• Material supplied:
BEGIN

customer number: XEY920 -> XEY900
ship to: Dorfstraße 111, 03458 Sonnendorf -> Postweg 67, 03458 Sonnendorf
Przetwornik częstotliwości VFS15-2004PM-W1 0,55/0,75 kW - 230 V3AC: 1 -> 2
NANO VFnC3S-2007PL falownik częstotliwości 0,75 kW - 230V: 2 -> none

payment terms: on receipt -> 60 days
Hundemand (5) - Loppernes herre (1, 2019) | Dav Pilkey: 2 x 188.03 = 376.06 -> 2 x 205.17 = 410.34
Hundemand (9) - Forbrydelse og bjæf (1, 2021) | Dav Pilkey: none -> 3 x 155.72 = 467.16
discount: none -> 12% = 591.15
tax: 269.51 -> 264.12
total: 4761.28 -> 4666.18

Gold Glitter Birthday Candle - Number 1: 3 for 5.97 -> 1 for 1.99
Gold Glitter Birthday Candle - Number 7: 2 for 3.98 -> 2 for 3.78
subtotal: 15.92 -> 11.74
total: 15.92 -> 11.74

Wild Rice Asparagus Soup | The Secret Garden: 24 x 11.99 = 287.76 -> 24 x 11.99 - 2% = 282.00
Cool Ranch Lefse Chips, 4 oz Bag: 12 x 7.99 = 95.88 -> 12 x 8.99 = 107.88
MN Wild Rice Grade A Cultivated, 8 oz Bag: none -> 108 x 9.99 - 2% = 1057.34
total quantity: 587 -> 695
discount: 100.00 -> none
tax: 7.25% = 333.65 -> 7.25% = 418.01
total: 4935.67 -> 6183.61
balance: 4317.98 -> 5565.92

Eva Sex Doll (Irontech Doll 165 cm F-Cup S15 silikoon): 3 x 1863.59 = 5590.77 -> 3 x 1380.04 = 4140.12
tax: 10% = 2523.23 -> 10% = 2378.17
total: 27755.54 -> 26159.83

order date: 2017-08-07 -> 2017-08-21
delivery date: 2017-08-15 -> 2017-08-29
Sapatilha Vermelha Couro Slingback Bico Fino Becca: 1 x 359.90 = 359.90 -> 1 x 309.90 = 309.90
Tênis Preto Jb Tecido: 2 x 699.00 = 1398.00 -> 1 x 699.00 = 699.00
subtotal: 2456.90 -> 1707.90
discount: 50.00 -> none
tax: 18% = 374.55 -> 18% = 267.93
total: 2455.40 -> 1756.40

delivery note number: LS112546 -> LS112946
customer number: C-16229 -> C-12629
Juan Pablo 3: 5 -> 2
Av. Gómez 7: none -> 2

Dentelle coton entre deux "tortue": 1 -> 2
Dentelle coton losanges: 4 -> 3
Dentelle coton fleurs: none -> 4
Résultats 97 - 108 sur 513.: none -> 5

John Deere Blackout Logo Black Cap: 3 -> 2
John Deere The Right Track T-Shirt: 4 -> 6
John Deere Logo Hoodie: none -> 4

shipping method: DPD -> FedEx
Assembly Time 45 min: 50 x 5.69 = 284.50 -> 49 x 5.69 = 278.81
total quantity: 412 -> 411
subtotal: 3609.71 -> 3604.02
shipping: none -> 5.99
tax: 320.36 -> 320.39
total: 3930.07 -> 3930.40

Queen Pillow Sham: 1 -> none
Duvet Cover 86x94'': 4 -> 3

END

• Task to carry out: Using the listing above, retype each line exactly.

• Solution to the problem:
customer number: XEY920 -> XEY900
ship to: Dorfstraße 111, 03458 Sonnendorf -> Postweg 67, 03458 Sonnendorf
Przetwornik częstotliwości VFS15-2004PM-W1 0,55/0,75 kW - 230 V3AC: 1 -> 2
NANO VFnC3S-2007PL falownik częstotliwości 0,75 kW - 230V: 2 -> none

payment terms: on receipt -> 60 days
Hundemand (5) - Loppernes herre (1, 2019) | Dav Pilkey: 2 x 188.03 = 376.06 -> 2 x 205.17 = 410.34
Hundemand (9) - Forbrydelse og bjæf (1, 2021) | Dav Pilkey: none -> 3 x 155.72 = 467.16
discount: none -> 12% = 591.15
tax: 269.51 -> 264.12
total: 4761.28 -> 4666.18

Gold Glitter Birthday Candle - Number 1: 3 for 5.97 -> 1 for 1.99
Gold Glitter Birthday Candle - Number 7: 2 for 3.98 -> 2 for 3.78
subtotal: 15.92 -> 11.74
total: 15.92 -> 11.74

Wild Rice Asparagus Soup | The Secret Garden: 24 x 11.99 = 287.76 -> 24 x 11.99 - 2% = 282.00
Cool Ranch Lefse Chips, 4 oz Bag: 12 x 7.99 = 95.88 -> 12 x 8.99 = 107.88
MN Wild Rice Grade A Cultivated, 8 oz Bag: none -> 108 x 9.99 - 2% = 1057.34
total quantity: 587 -> 695
discount: 100.00 -> none
tax: 7.25% = 333.65 -> 7.25% = 418.01
total: 4935.67 -> 6183.61
balance: 4317.98 -> 5565.92

Eva Sex Doll (Irontech Doll 165 cm F-Cup S15 silikoon): 3 x 1863.59 = 5590.77 -> 3 x 1380.04 = 4140.12
tax: 10% = 2523.23 -> 10% = 2378.17
total: 27755.54 -> 26159.83

order date: 2017-08-07 -> 2017-08-21
delivery date: 2017-08-15 -> 2017-08-29
Sapatilha Vermelha Couro Slingback Bico Fino Becca: 1 x 359.90 = 359.90 -> 1 x 309.90 = 309.90
Tênis Preto Jb Tecido: 2 x 699.00 = 1398.00 -> 1 x 699.00 = 699.00
subtotal: 2456.90 -> 1707.90
discount: 50.00 -> none
tax: 18% = 374.55 -> 18% = 267.93
total: 2455.40 -> 1756.40

delivery note number: LS112546 -> LS112946
customer number: C-16229 -> C-12629
Juan Pablo 3: 5 -> 2
Av. Gómez 7: none -> 2

Dentelle coton entre deux "tortue": 1 -> 2
Dentelle coton losanges: 4 -> 3
Dentelle coton fleurs: none -> 4
Résultats 97 - 108 sur 513.: none -> 5

John Deere Blackout Logo Black Cap: 3 -> 2
John Deere The Right Track T-Shirt: 4 -> 6
John Deere Logo Hoodie: none -> 4

shipping method: DPD -> FedEx
Assembly Time 45 min: 50 x 5.69 = 284.50 -> 49 x 5.69 = 278.81
total quantity: 412 -> 411
subtotal: 3609.71 -> 3604.02
shipping: none -> 5.99
tax: 320.36 -> 320.39
total: 3930.07 -> 3930.40

Queen Pillow Sham: 1 -> none
Duvet Cover 86x94'': 4 -> 3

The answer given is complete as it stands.